Restate exactly, and only, the lines spanning from the one with "Charm Birthstone August: 45" to the end of the records below.

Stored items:

━━━━━━

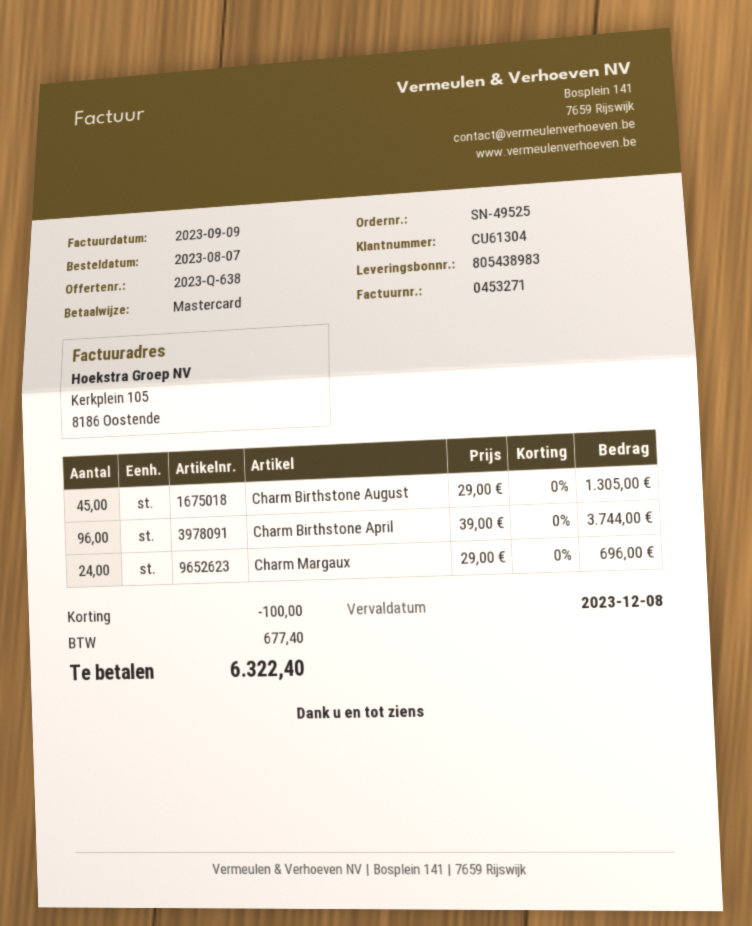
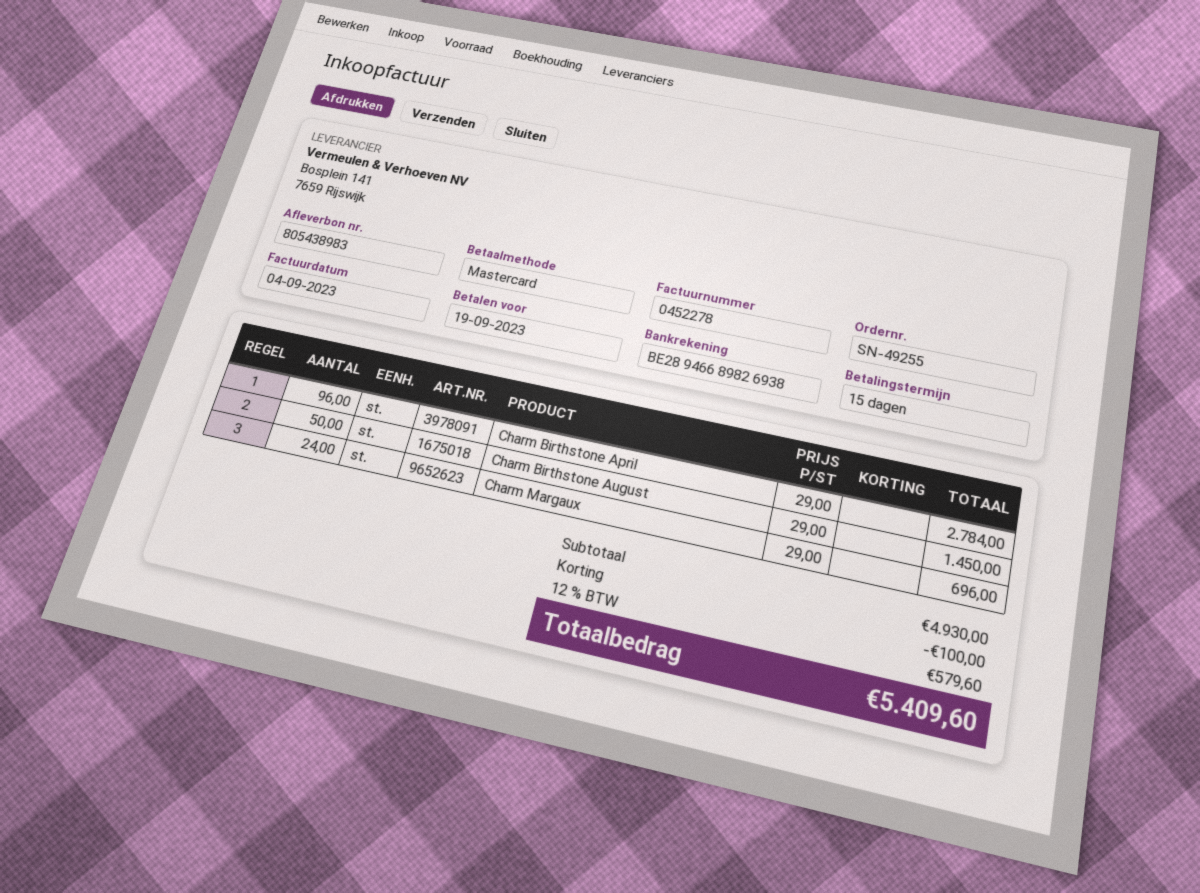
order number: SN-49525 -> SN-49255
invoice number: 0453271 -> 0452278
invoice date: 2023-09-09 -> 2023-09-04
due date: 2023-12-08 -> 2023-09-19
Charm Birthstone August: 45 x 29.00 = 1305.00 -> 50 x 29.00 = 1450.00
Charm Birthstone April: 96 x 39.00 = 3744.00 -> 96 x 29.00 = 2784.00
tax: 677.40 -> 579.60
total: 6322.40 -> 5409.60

━━━━━━

:: Answer to the problem ::
Charm Birthstone August: 45 x 29.00 = 1305.00 -> 50 x 29.00 = 1450.00
Charm Birthstone April: 96 x 39.00 = 3744.00 -> 96 x 29.00 = 2784.00
tax: 677.40 -> 579.60
total: 6322.40 -> 5409.60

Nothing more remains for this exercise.